DATA -
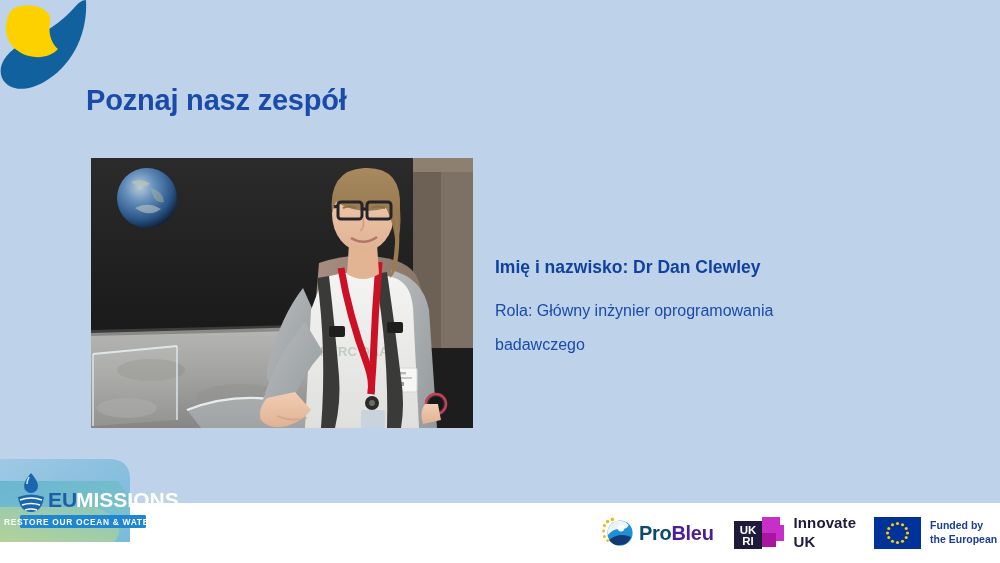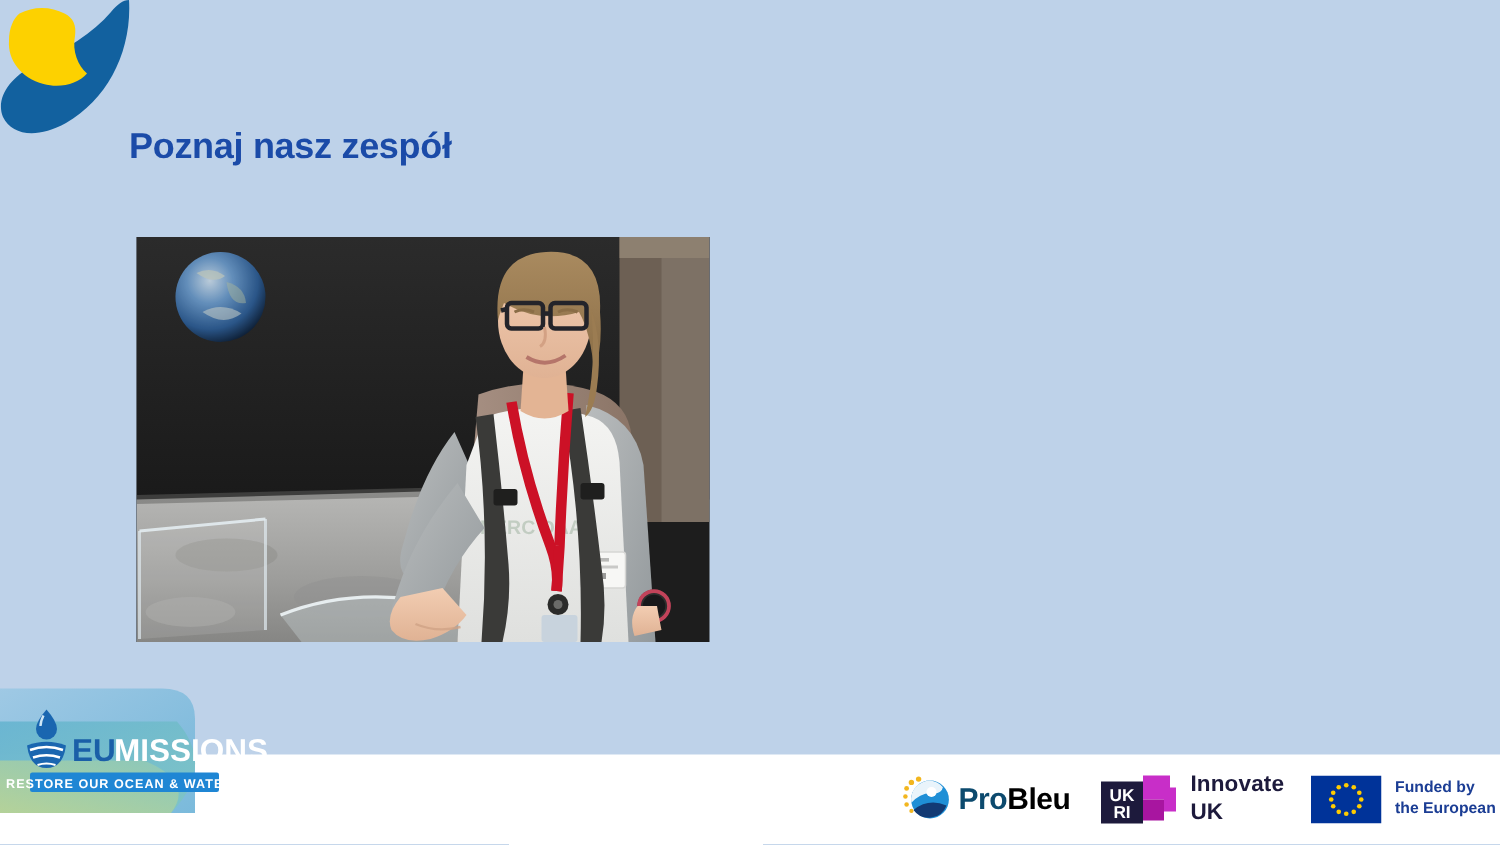--- a/index.html
+++ b/index.html
@@ -36,7 +36,7 @@
     position: absolute;
     left: 86px;
     top: 84px;
-    font-size: 24px;
+    font-size: 29px;
     font-weight: bold;
     color: #1b4ba8;
     letter-spacing: -0.2px;

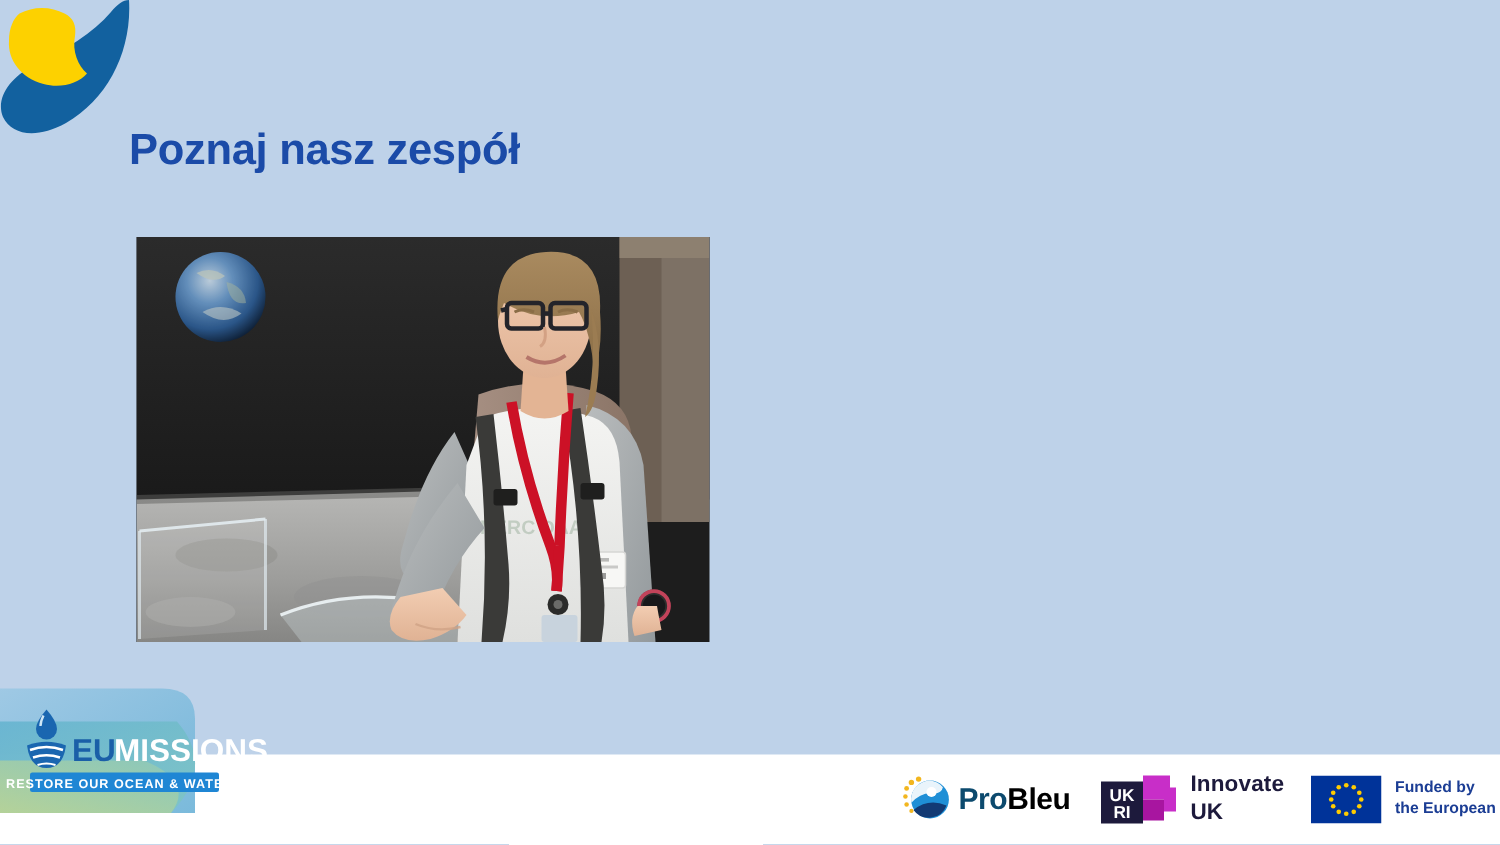--- a/index.html
+++ b/index.html
@@ -276,6 +276,10 @@
     </svg>
   </div>
 
+  <div class="person-info">
+    <div class="person-name">Imię i nazwisko: Dr Dan Clewley</div>
+    <div class="person-role">Rola: Główny inżynier oprogramowania badawczego</div>
+  </div>
 
   <div class="footer-band"></div>
 

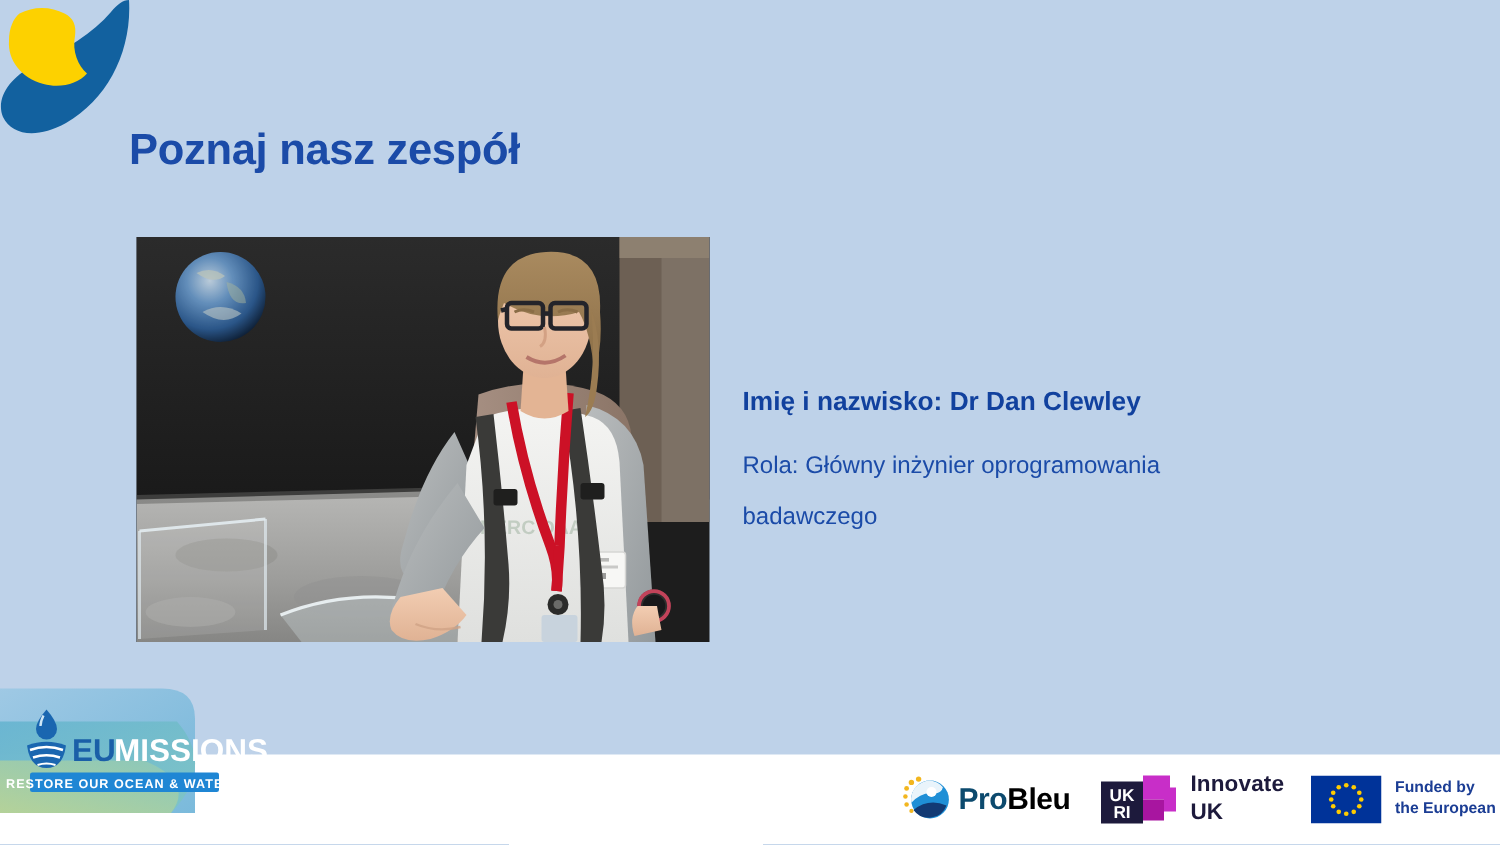--- a/index.html
+++ b/index.html
@@ -116,7 +116,7 @@
     letter-spacing: -0.3px;
   }
   .txt-pro { color: #0c4a6e; }
-  .txt-bleu { color: #000000; }
+  .txt-bleu { color: #4c1d95; }
 
   .ukri-logo {
     display: flex;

EXERCISE DESCRIPTION -
Repeat each entry exactly. Pictures do not belong in the copy.

YOUR RESPONSE -
--- a/index.html
+++ b/index.html
@@ -36,7 +36,7 @@
     position: absolute;
     left: 86px;
     top: 84px;
-    font-size: 24px;
+    font-size: 29px;
     font-weight: bold;
     color: #1b4ba8;
     letter-spacing: -0.2px;

--- a/index.html
+++ b/index.html
@@ -276,6 +276,10 @@
     </svg>
   </div>
 
+  <div class="person-info">
+    <div class="person-name">Imię i nazwisko: Dr Dan Clewley</div>
+    <div class="person-role">Rola: Główny inżynier oprogramowania badawczego</div>
+  </div>
 
   <div class="footer-band"></div>
 

--- a/index.html
+++ b/index.html
@@ -116,7 +116,7 @@
     letter-spacing: -0.3px;
   }
   .txt-pro { color: #0c4a6e; }
-  .txt-bleu { color: #000000; }
+  .txt-bleu { color: #4c1d95; }
 
   .ukri-logo {
     display: flex;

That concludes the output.